Um forte temporal que atingiu Ribeirão Preto, no interior de São Paulo, no último fim de semana, provocou mais uma enchente na comunidade Locomotiva, localizada na zona Norte da cidade. De acordo com líderes comunitários, aproximadamente 1.250 moradores foram afetados pelas águas que invadiram as ruas e as casas no sábado, dia 13.
Drama Recorrente na Locomotiva
Vídeos que circularam nas redes sociais mostraram a rapidez com que o nível da água subiu, carregando lixo e entrando nas residências. Para muitos moradores, como Rosineide Jacinto da Silva, a cena é repetitiva. Ela, que vive no local há dez anos, já adota precauções, como colocar os móveis sobre tijolos, mas mesmo assim viu seu sofá ficar encharcado.
“Tem dez anos que eu estou aqui e cada vez está ficando pior a chuva. A gente perde tudo. Eu perdi geladeira, perdi tudo, e estou à mercê de Deus”, desabafa Rosineide. A situação se repete a cada chuva forte, transformando a vida na comunidade em um ciclo de perdas e reconstrução.

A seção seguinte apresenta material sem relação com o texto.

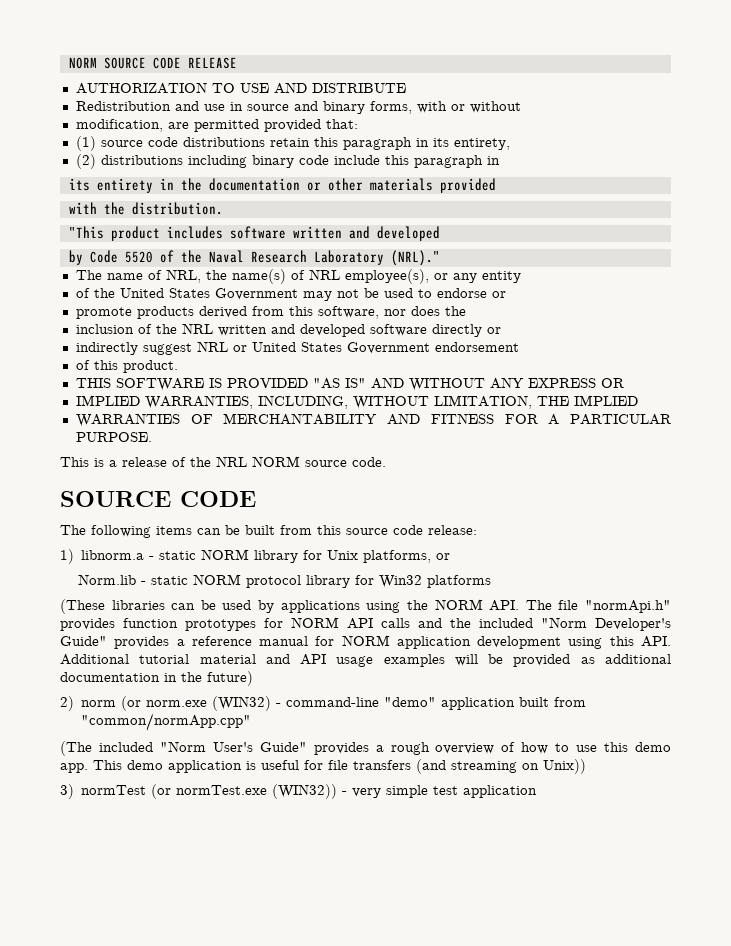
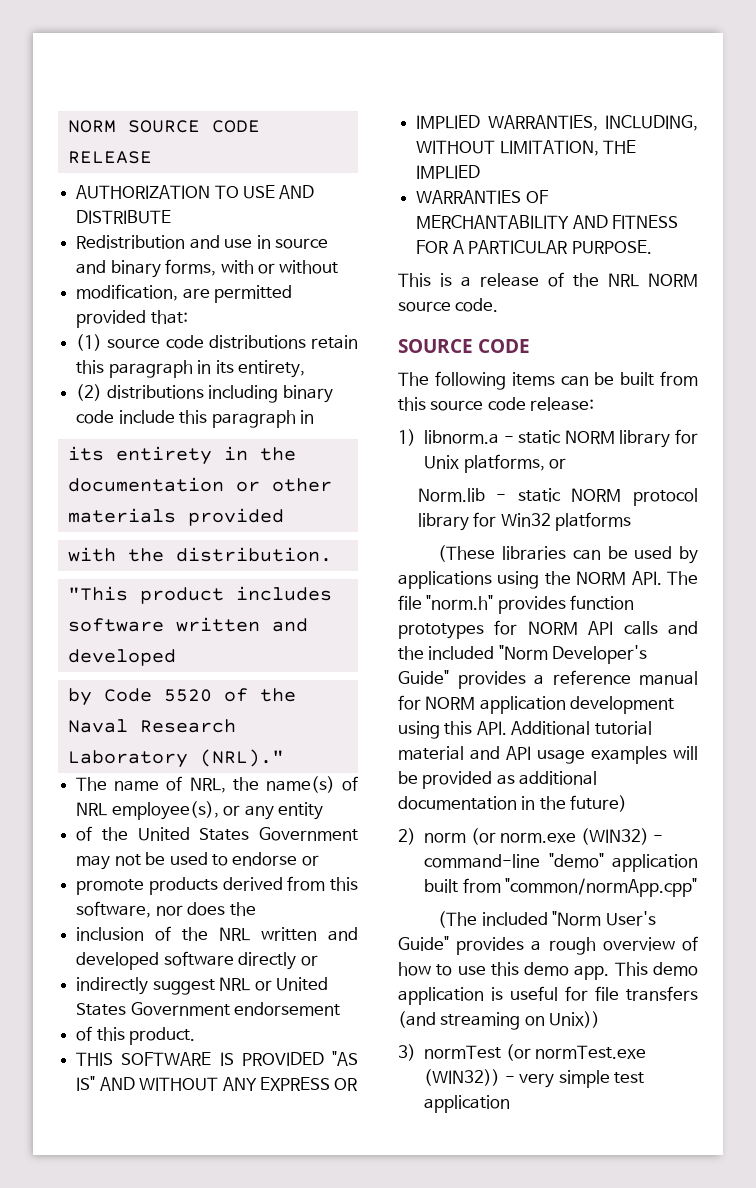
[585,600,672,613] "normApi.h" -> [426,595,494,610] "norm.h"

O aposentado Vanacir Cassiano Correia relatou que a enchente surpreendeu a todos. “A hora que a enchente desceu aqui, não deu nem meia e encheu tudo. Ela nos pegou de surpresa. Se chovesse mais uns cinco minutos, a coisa ia ficar mais feia ainda”, contou. Em meio ao caos, alguns moradores improvisaram, como um homem que usou uma embarcação caseira para se locomover.
Perdas Materiais e Risco à Saúde
Além dos danos aos móveis, os moradores enfrentam a perda de alimentos e o risco de doenças. A dona de casa Fátima Donizete Barros viu a cozinha inundar e teve que jogar fora todos os mantimentos que estavam molhados pela água suja das ruas.
“Com o pagamento que eu recebi do auxílio, eu comprei [alimentos] e agora molhou. Não tem como fazer. A água que vem da rua é muito suja, então não tem como fazer para comer a comida. Tem muita bactéria na água, muita sujeira”, explicou Fátima, destacando a gravidade do problema que vai além dos prejuízos materiais.
Falta de Solução e Crítica de Especialista
A comunidade Locomotiva abriga cerca de 370 famílias, o que equivale a aproximadamente 2,5 mil pessoas. O líder comunitário Platinir Nunes critica a demora em resolver a situação: “Isso é uma novela cantada. Há dez anos vem acontecendo e precisava resolver urgente. Já vamos entrar no 11º ano e a fala é a mesma”.
A Prefeitura de Ribeirão Preto atribui os alagamentos ao fato de o terreno ser baixo. A Secretaria Municipal de Infraestrutura tem equipes fazendo limpeza, mas, segundo o subsecretário Eduardo Greggi, não há um plano concreto ou previsão para uma obra de contenção que impeça a água de chegar às casas.
O sociólogo Gabriel Papa analisa a situação como gravíssima, questionando a falta de ação do poder público. Ele lembra que o direito à moradia digna é constitucional e cobra análises técnicas e projetos de infraestrutura ou realocação para áreas menos vulneráveis.
A administração municipal informou que, por se tratar de uma ocupação irregular, não é possível executar obras de pavimentação e drenagem na comunidade. Como medida paliativa, a prefeitura afirmou estar trabalhando para minimizar os alagamentos e fez a doação de colchões e cestas básicas para as famílias atingidas.